| Task prompt |
Transcribe exactly the line that contains "- This also" and every line after it through the end of the records, with nothing else.
▼
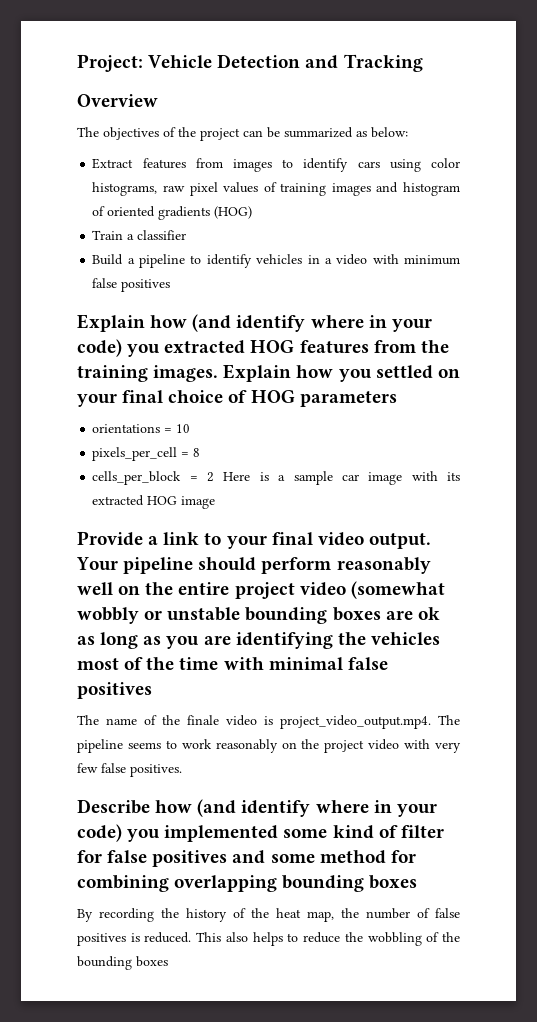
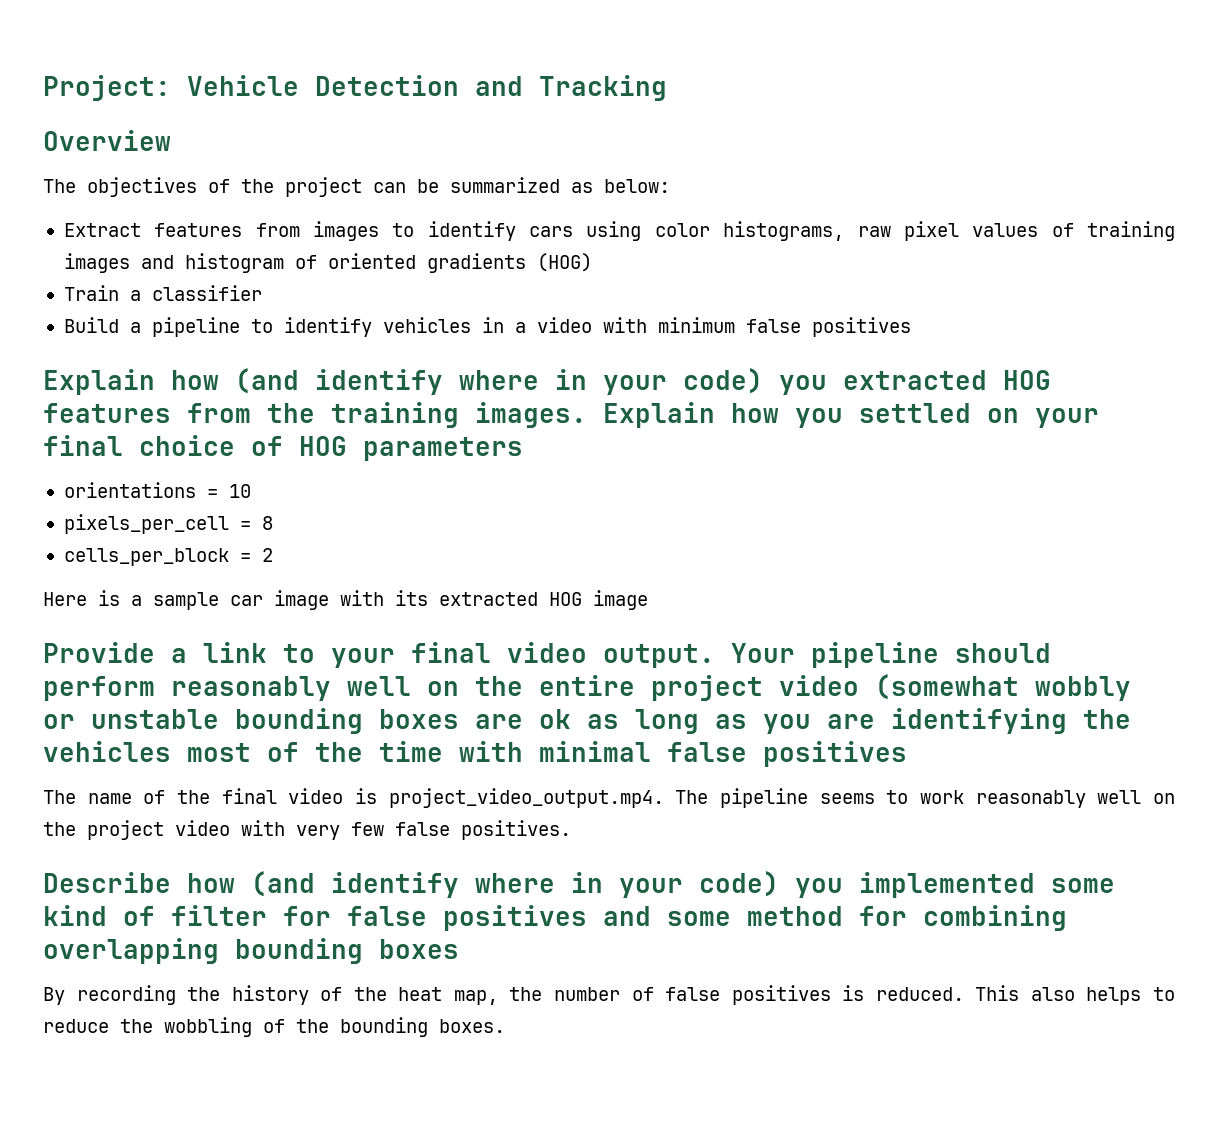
- cells_per_block = 2 Here is a sample car image with its extracted HOG image
+ cells_per_block = 2
+ Here is a sample car image with its extracted HOG image
- The name of the finale video is project_video_output.mp4. The pipeline seems to work reasonably on the project video with very few false positives.
+ The name of the final video is project_video_output.mp4. The pipeline seems to work reasonably well on the project video with very few false positives.
- This also helps to reduce the wobbling of the bounding boxes
+ This also helps to reduce the wobbling of the bounding boxes.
▲
| Solution to the exercise |
- This also helps to reduce the wobbling of the bounding boxes
+ This also helps to reduce the wobbling of the bounding boxes.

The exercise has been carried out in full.